**WHAT YOU ARE ASKED TO DO**: Repeat, exactly as written, all of the entries, but not their pictures.

(Beginning of MATERIAL SUPPLIED)

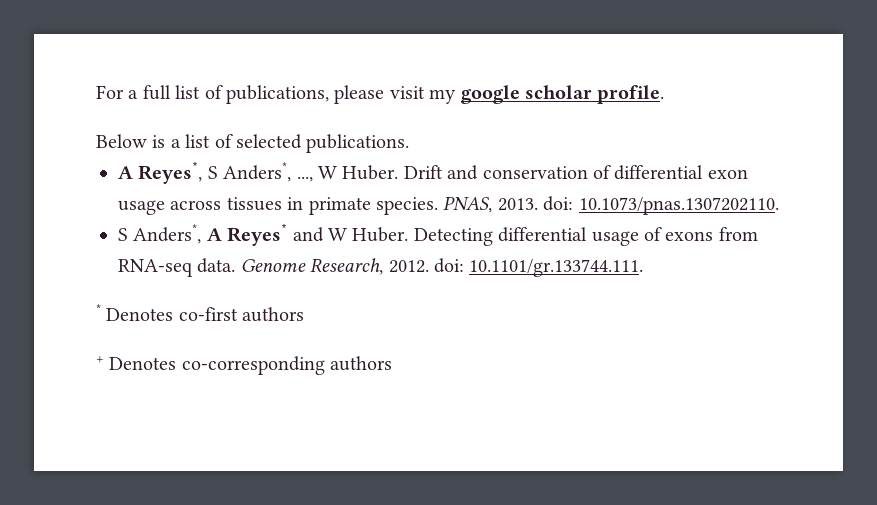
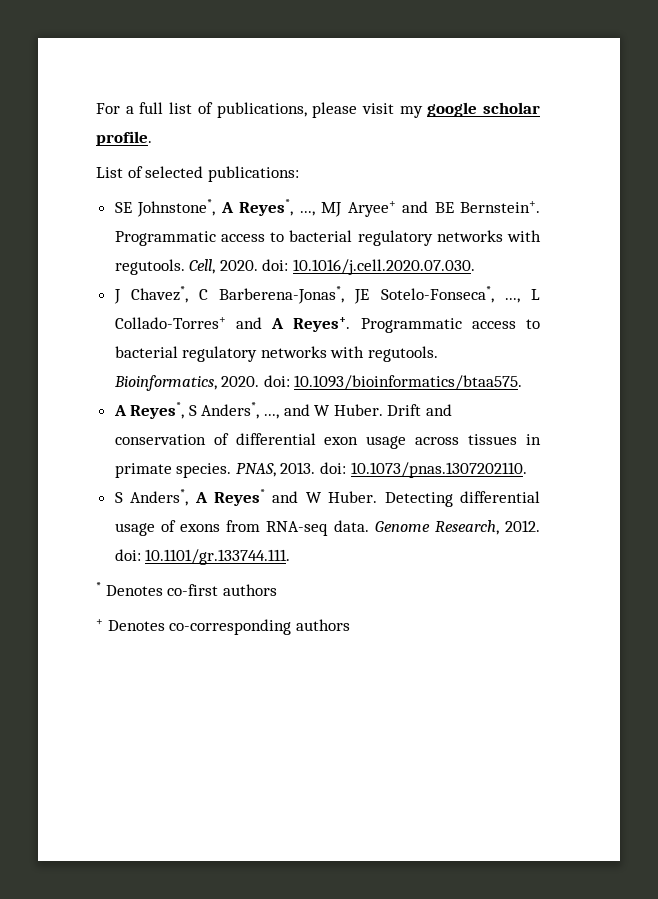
- Below is a list of selected publications.
+ List of selected publications:
+ SE Johnstone*, A Reyes*, ..., MJ Aryee+ and BE Bernstein+. Programmatic access to bacterial regulatory networks with regutools. Cell, 2020. doi: 10.1016/j.cell.2020.07.030.
+ J Chavez*, C Barberena-Jonas*, JE Sotelo-Fonseca*, ..., L Collado-Torres+ and A Reyes+. Programmatic access to bacterial regulatory networks with regutools. Bioinformatics, 2020. doi: 10.1093/bioinformatics/btaa575.
- A Reyes*, S Anders*, ..., W Huber.
+ A Reyes*, S Anders*, ..., and W Huber.

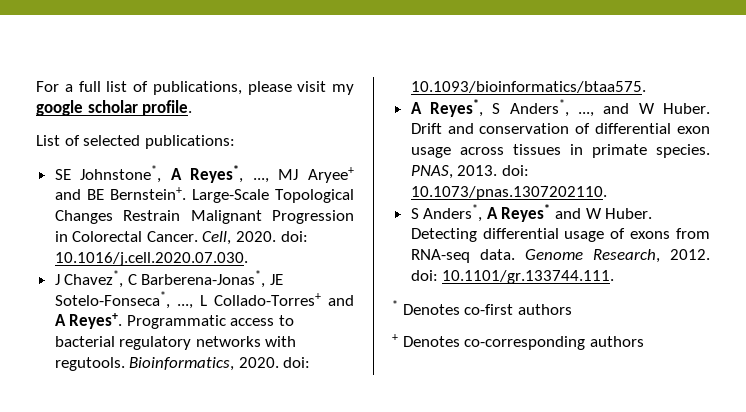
- SE Johnstone*, A Reyes*, ..., MJ Aryee+ and BE Bernstein+. Programmatic access to bacterial regulatory networks with regutools.
+ SE Johnstone*, A Reyes*, ..., MJ Aryee+ and BE Bernstein+. Large-Scale Topological Changes Restrain Malignant Progression in Colorectal Cancer.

(End of MATERIAL SUPPLIED)

**RESPONSE TO THE TASK**:
- Below is a list of selected publications.
+ List of selected publications:
+ SE Johnstone*, A Reyes*, ..., MJ Aryee+ and BE Bernstein+. Programmatic access to bacterial regulatory networks with regutools. Cell, 2020. doi: 10.1016/j.cell.2020.07.030.
+ J Chavez*, C Barberena-Jonas*, JE Sotelo-Fonseca*, ..., L Collado-Torres+ and A Reyes+. Programmatic access to bacterial regulatory networks with regutools. Bioinformatics, 2020. doi: 10.1093/bioinformatics/btaa575.
- A Reyes*, S Anders*, ..., W Huber.
+ A Reyes*, S Anders*, ..., and W Huber.

- SE Johnstone*, A Reyes*, ..., MJ Aryee+ and BE Bernstein+. Programmatic access to bacterial regulatory networks with regutools.
+ SE Johnstone*, A Reyes*, ..., MJ Aryee+ and BE Bernstein+. Large-Scale Topological Changes Restrain Malignant Progression in Colorectal Cancer.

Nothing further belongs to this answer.